Volatility plays a central role in financial risk management, derivative pricing, and portfolio allocation. One of the most documented empirical regularities in financial markets is volatility clustering: large price changes tend to be followed by large changes, and small changes by small movements. Understanding whether this clustering reflects short-term persistence or a stronger form of long-range dependence is crucial for accurate volatility modeling.

Traditional econometric models such as GARCH assume that volatility is conditionally heteroskedastic but ultimately mean-reverting, implying a short-memory structure in which shocks dissipate. In contrast, alternative approaches inspired by the fractal market theory [4] suggest that volatility may exhibit long-memory behavior, characterized by a much slower decay of dependence.

This paper reviews the theoretical foundations of ARCH and GARCH models and contrasts them with the concept of long-memory volatility. The comparison is then explored empirically through the analysis of volatility dynamics surrounding the Covid-19 crisis, which provides a natural experiment to assess how quickly volatility reverts after a major exogenous shock.
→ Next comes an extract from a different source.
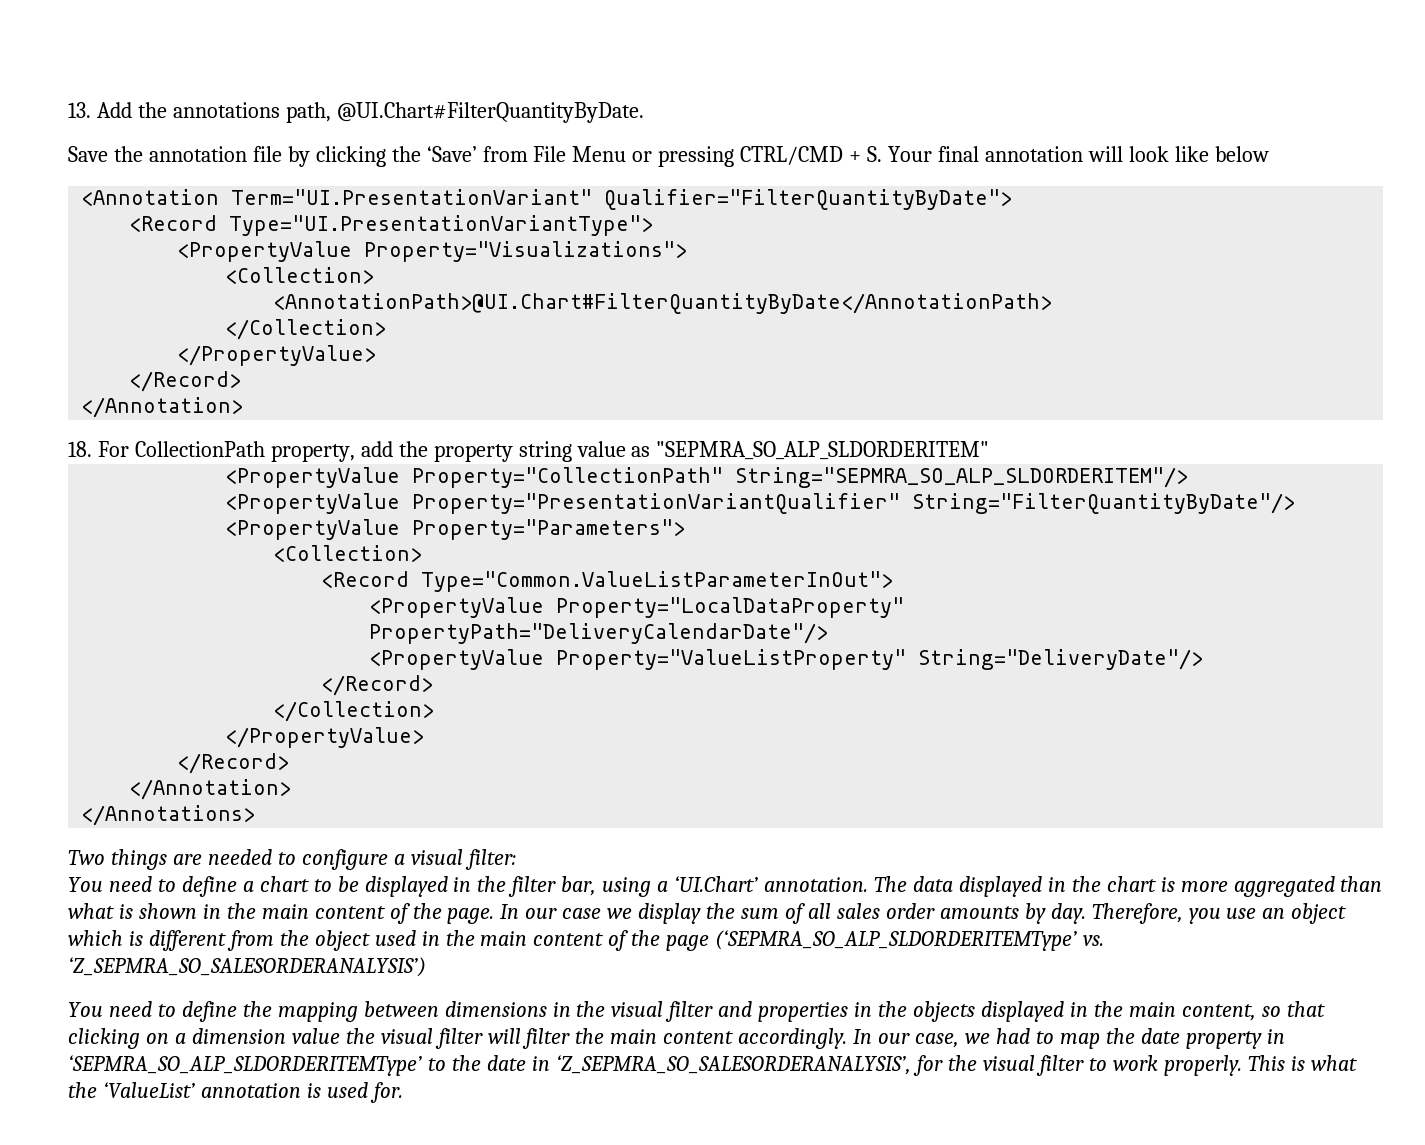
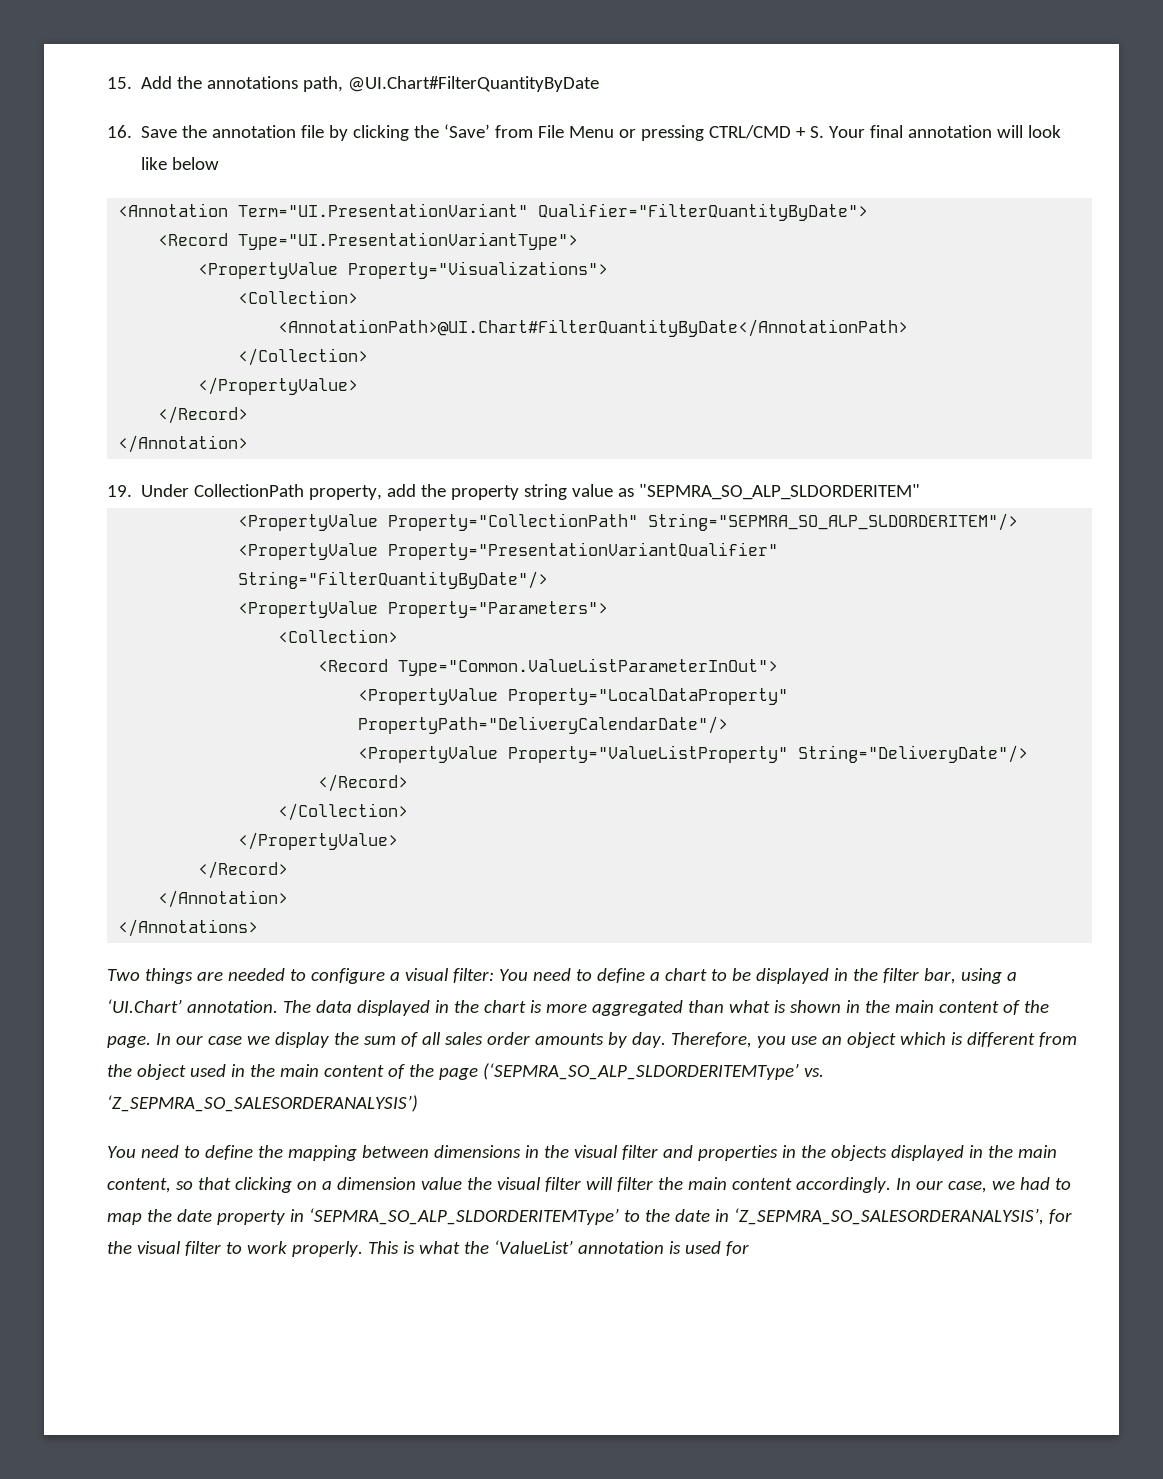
[68,102,91,118] 13. -> [107,77,132,89] 15.
[336,102,644,123] @UI.Chart#FilterQuantityByDate. // -> [348,76,600,92] [107,125,132,138] @UI.Chart#FilterQuantityByDate // 16.
[68,441,129,457] 18. For -> [107,484,190,497] 19. Under
(516, 859) // -> (494, 975) none
[369,1082,403,1103] for. -> [725,1241,749,1256] for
2. The Emergence of Conditional Heteroskedasticity

Prior to the 1980s, standard econometric models assumed homoskedasticity, meaning that the variance of the error term was constant over time. Under this framework, financial time series were modeled with time-invariant volatility, implying that uncertainty was stable. However, empirical evidence increasingly suggested that financial returns exhibit periods of increased volatility, contradicting the assumption of constant variance.
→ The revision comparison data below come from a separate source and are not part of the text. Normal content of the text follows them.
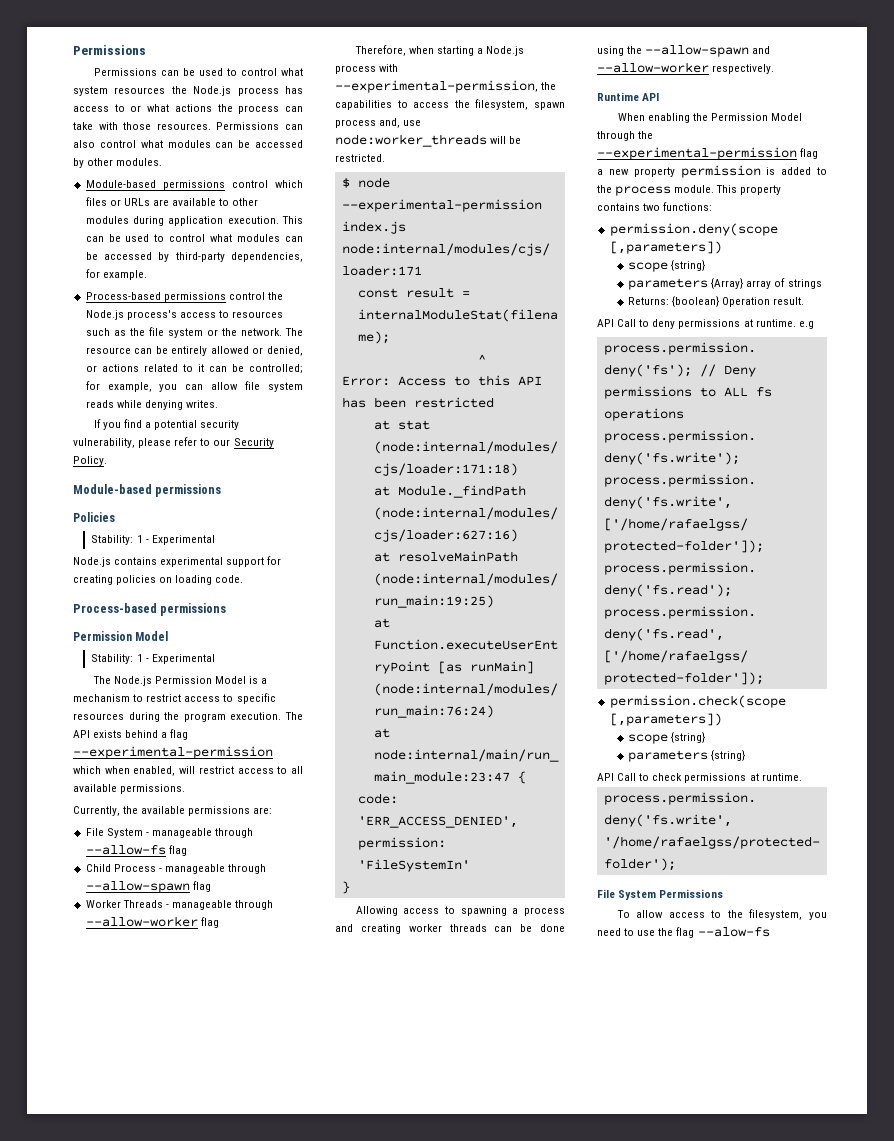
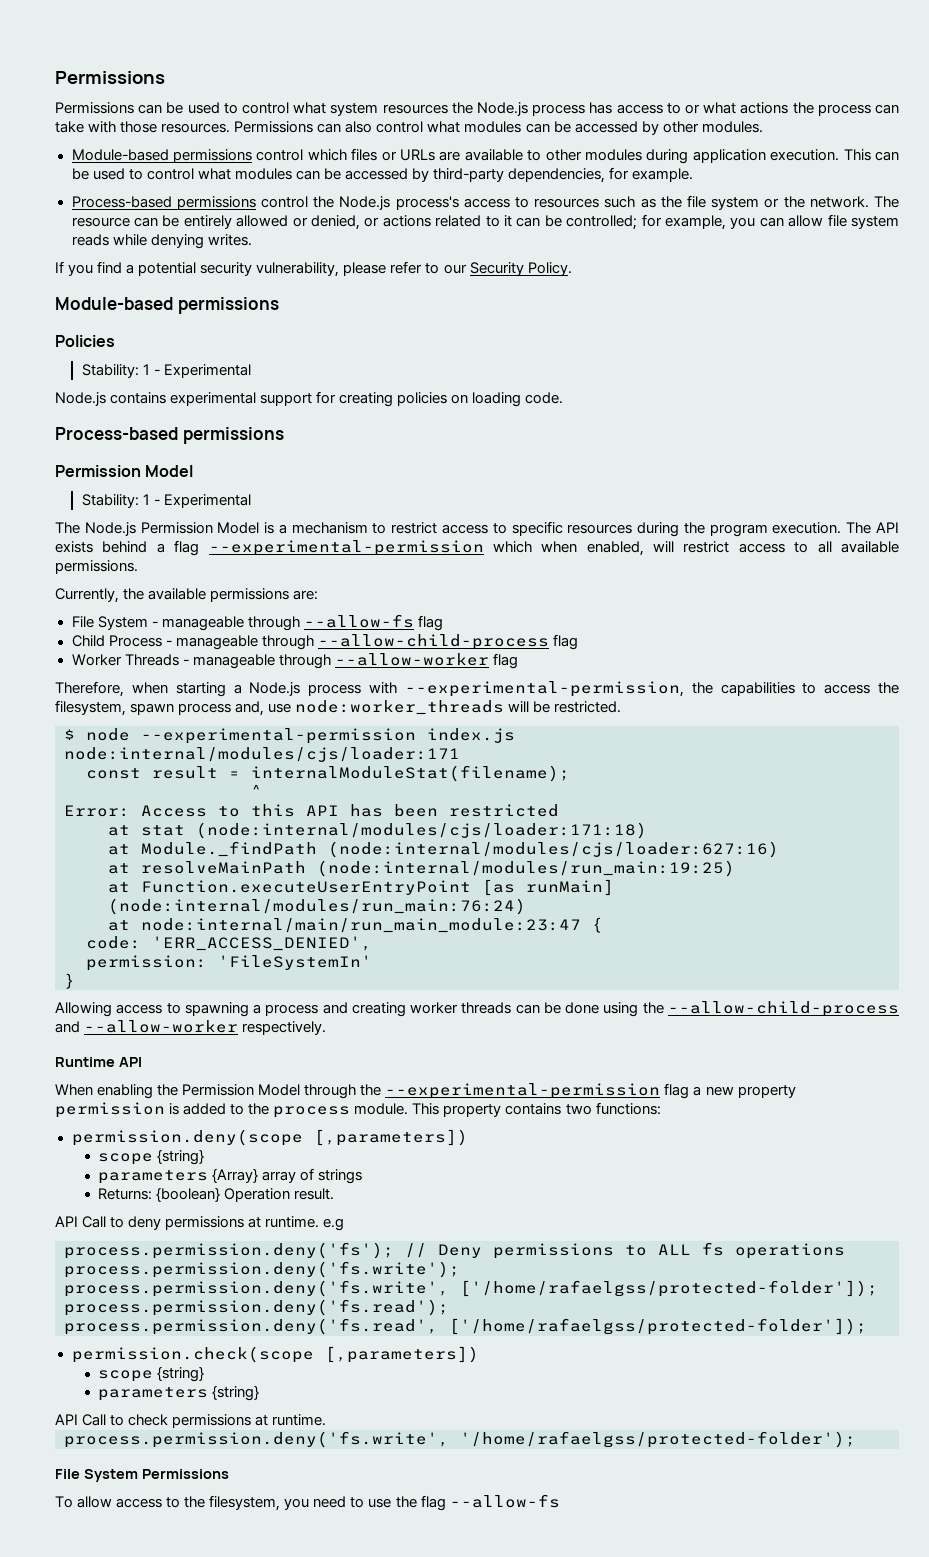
[85,881,190,893] --allow-spawn -> [317,634,549,650] --allow-child-process
[645,45,750,57] --allow-spawn -> [667,1001,899,1017] --allow-child-process
[697,927,770,937] --alow-fs -> [449,1494,560,1508] --allow-fs

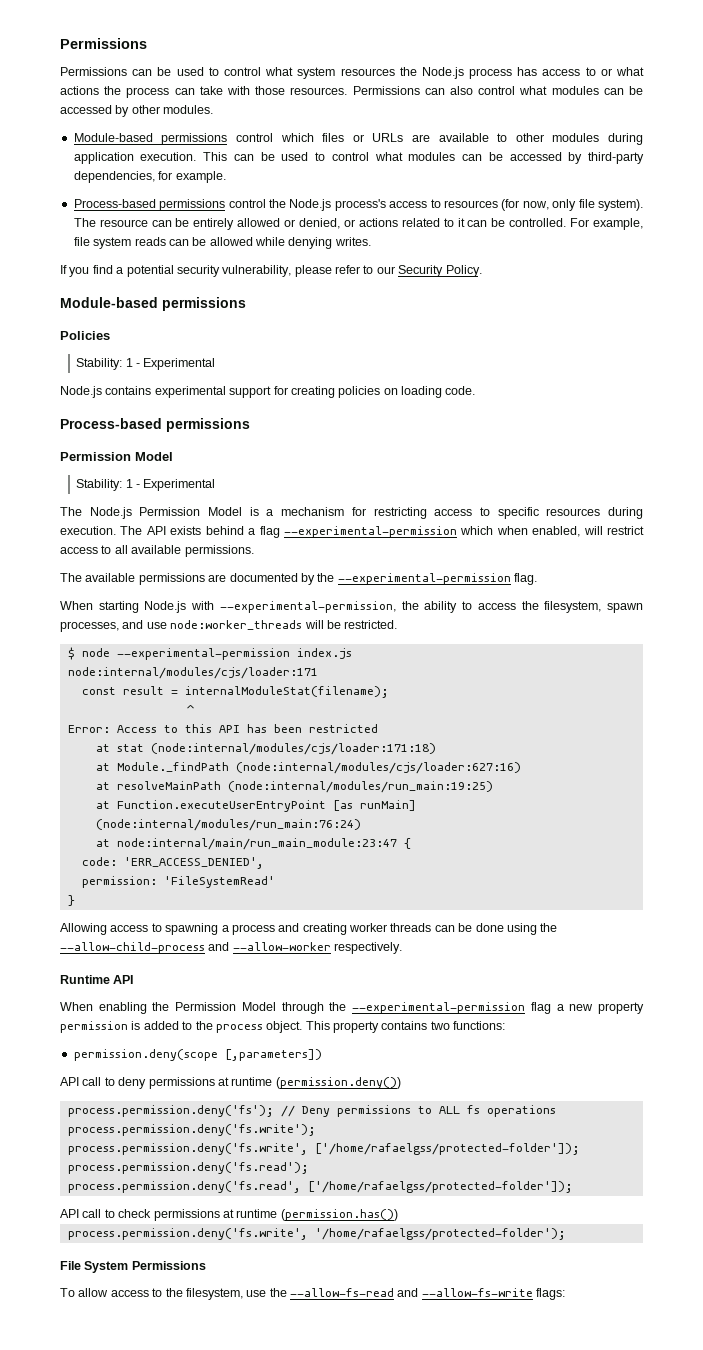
[604,195,869,210] such as the file system or the network. -> [501,199,643,211] (for now, only file system).
[566,214,900,230] [71,234,109,246] controlled; for example, you can allow file system reads -> [509,218,643,230] [73,237,253,249] controlled. For example, file system reads can be allowed
[372,522,438,534] to restrict -> [351,507,427,519] for restricting
[683,522,768,537] the program -> (643, 513) none
[55,588,319,603] [71,614,443,631] [71,634,578,650] [71,653,518,669] [55,681,362,697] Currently, the available permissions are: // File System - manageable through --allow-fs flag // Child Process - manageable through --allow-child-process flag // Worker Threads - manageable through --allow-worker flag // Therefore, when starting a Node.js process -> [60,573,537,585] [60,601,187,613] The available permissions are documented by the --experimental-permission flag. // When starting Node.js
[720,682,795,696] capabilities -> [424,601,458,613] ability
[178,701,265,716] process and, -> [60,620,144,632] processes, and
[218,955,372,970] 'FileSystemIn' -> [163,876,275,888] 'FileSystemRead'
[354,1103,409,1115] module. -> [266,1021,303,1033] object.
[98,1149,205,1165] [98,1168,363,1184] [98,1187,335,1202] [55,1216,107,1228] // scope {string} // parameters {Array} array of strings // Returns: {boolean} Operation result. // API Call -> [60,1077,102,1086] // API call
[265,1216,345,1231] runtime. e.g -> [231,1077,401,1089] runtime (permission.deny())
[71,1346,479,1363] [98,1366,205,1382] [98,1385,260,1401] [55,1414,107,1426] // permission.check(scope [,parameters]) // scope {string} // parameters {string} // API Call -> [60,1209,102,1218] // API call
[272,1414,327,1426] runtime. -> [236,1209,398,1221] runtime (permission.has())
[284,1494,560,1511] you need to use the flag --allow-fs -> [246,1288,566,1300] use the --allow-fs-read and --allow-fs-write flags:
A major breakthrough occurred with Engle (1982) [3], who introduced the Autoregressive Conditional Heteroskedasticity (ARCH) model. Engle begins by specifying a conventional linear regression model for the conditional mean (first moment) where the dependent variable is regressed with lagged exogenous and endogenous variables, but the innovation is in the specification of the second moment: the variance of the error term could evolve dynamically over time as a function of past squared information. Formally, the ARCH(1) model specifies:

E(yₜ | Ωₜ₋₁) = xₜ'β (1)

εₜ | Ωₜ₋₁ ~ N(0, hₜ) (2)

hₜ = α₀ + α₁ε²ₜ₋₁ (3)

where hₜ represents the conditional variance at time t, and Ωₜ₋₁ denotes the information set available at time t-1.

The central innovation of Engle's framework was the idea that volatility is conditionally predictable. Instead of treating variance as constant, the ARCH model allows large shocks to increase future volatility. Indeed, if a shock occurred at t-1 and therefore ε²ₜ₋₁ is large, the variance will be large itself; conversely, if markets are calm, ε²ₜ₋₁ is small, implying a lower variance. This encapsulates the idea of volatility clustering: periods of high volatility are followed by periods of high volatility and periods of low volatility tend to be followed by periods of low volatility.

Engle also derived the conditions under which the process remains covariance stationary. For an ARCH(1) model, the unconditional variance exists only if α₁ < 1, and is given by:

σ² = α₀/(1 - α₁) (4)

As α₁ approaches the value of 1, volatility becomes increasingly persistent, although the dependence structure remains finite due to the limited lag structure of the model.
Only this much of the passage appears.